## Data to examine
^^^^

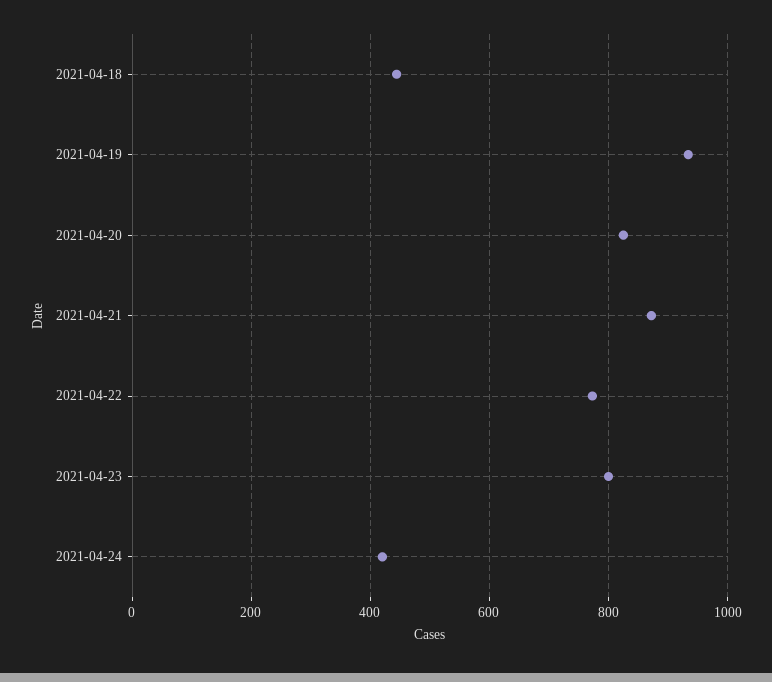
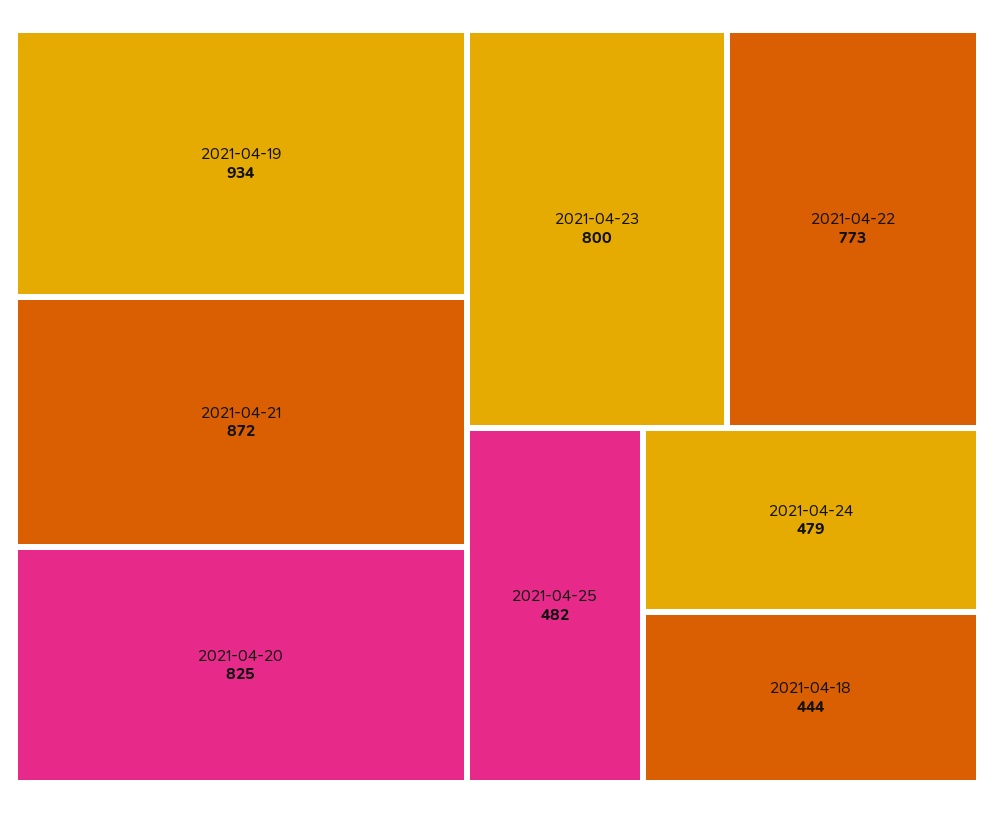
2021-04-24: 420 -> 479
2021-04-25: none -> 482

^^^^

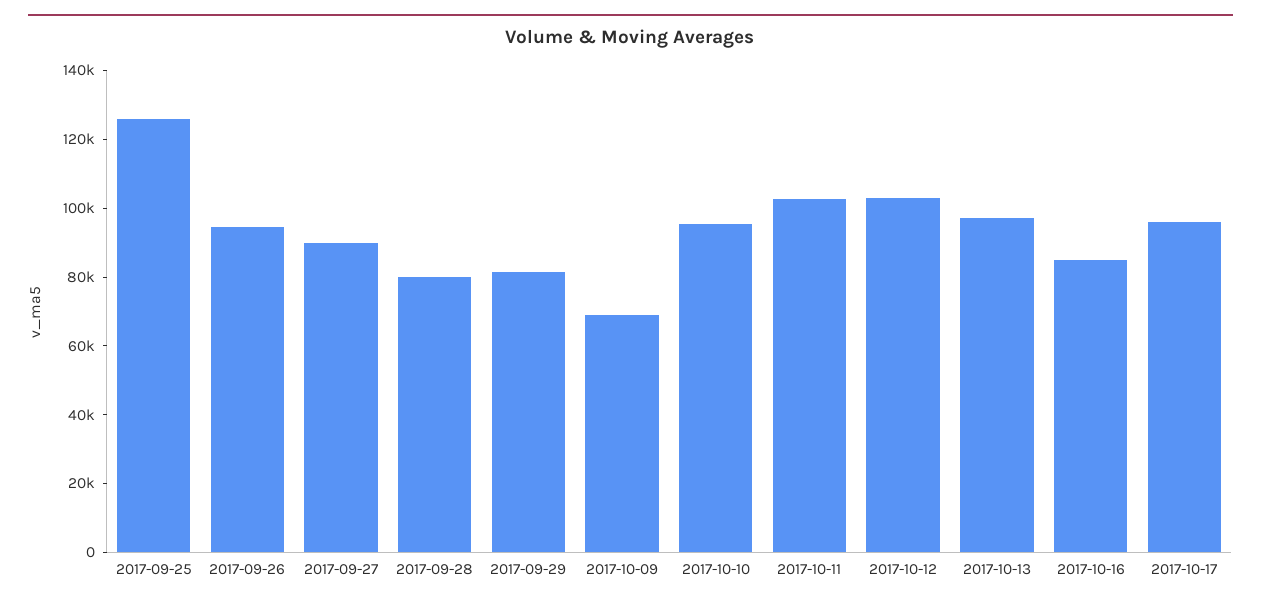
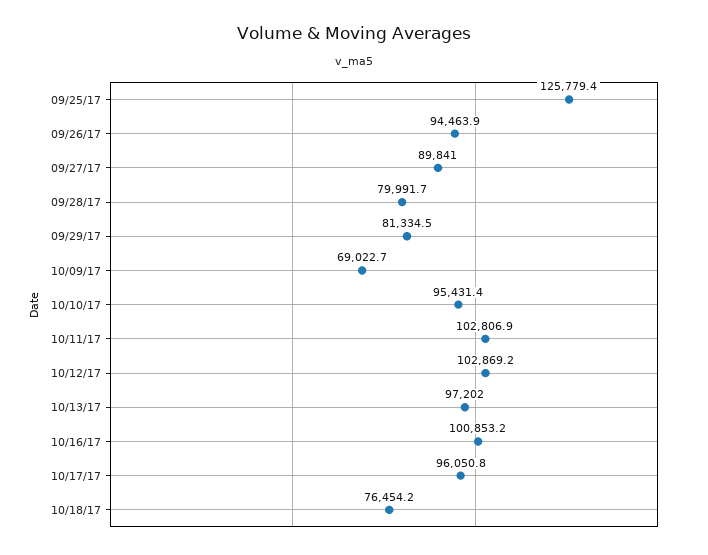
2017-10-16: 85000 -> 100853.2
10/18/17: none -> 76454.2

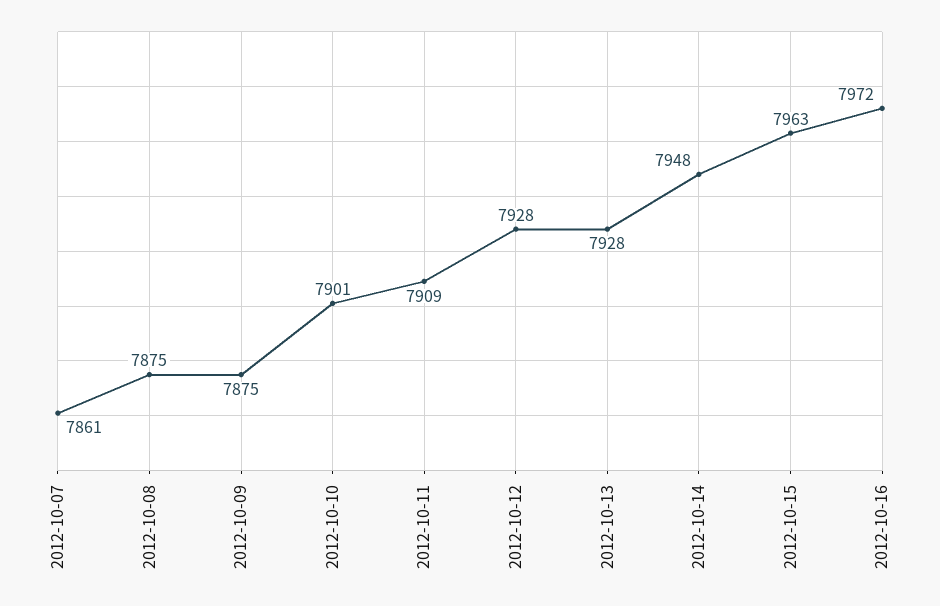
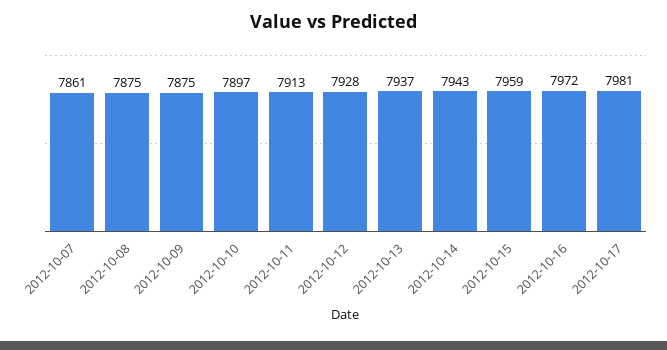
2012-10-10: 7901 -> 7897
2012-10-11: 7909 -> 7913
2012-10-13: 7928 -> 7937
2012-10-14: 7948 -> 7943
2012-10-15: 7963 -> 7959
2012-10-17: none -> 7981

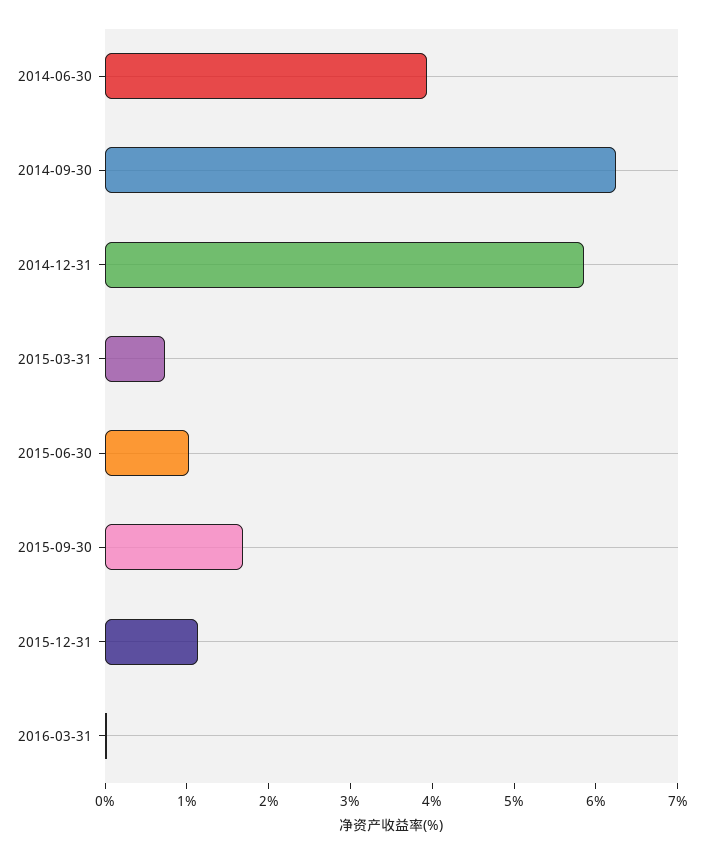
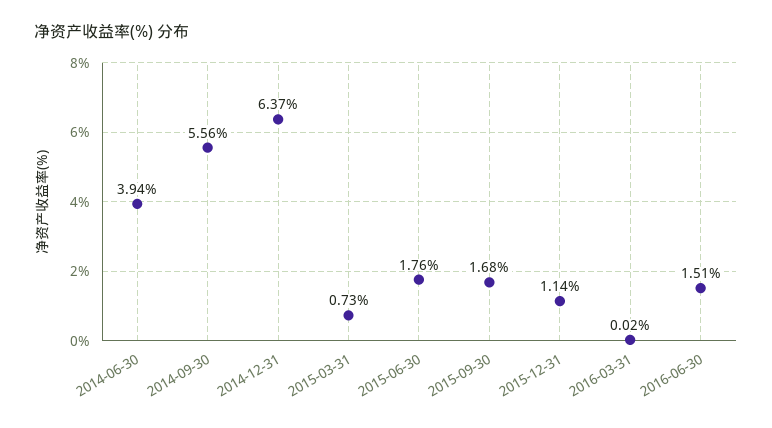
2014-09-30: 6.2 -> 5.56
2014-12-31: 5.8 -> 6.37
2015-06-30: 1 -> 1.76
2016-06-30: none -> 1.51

^^^^

## The problem
Say how many lines of the records include the string "none"; the number alone is enough.

## Completed task
4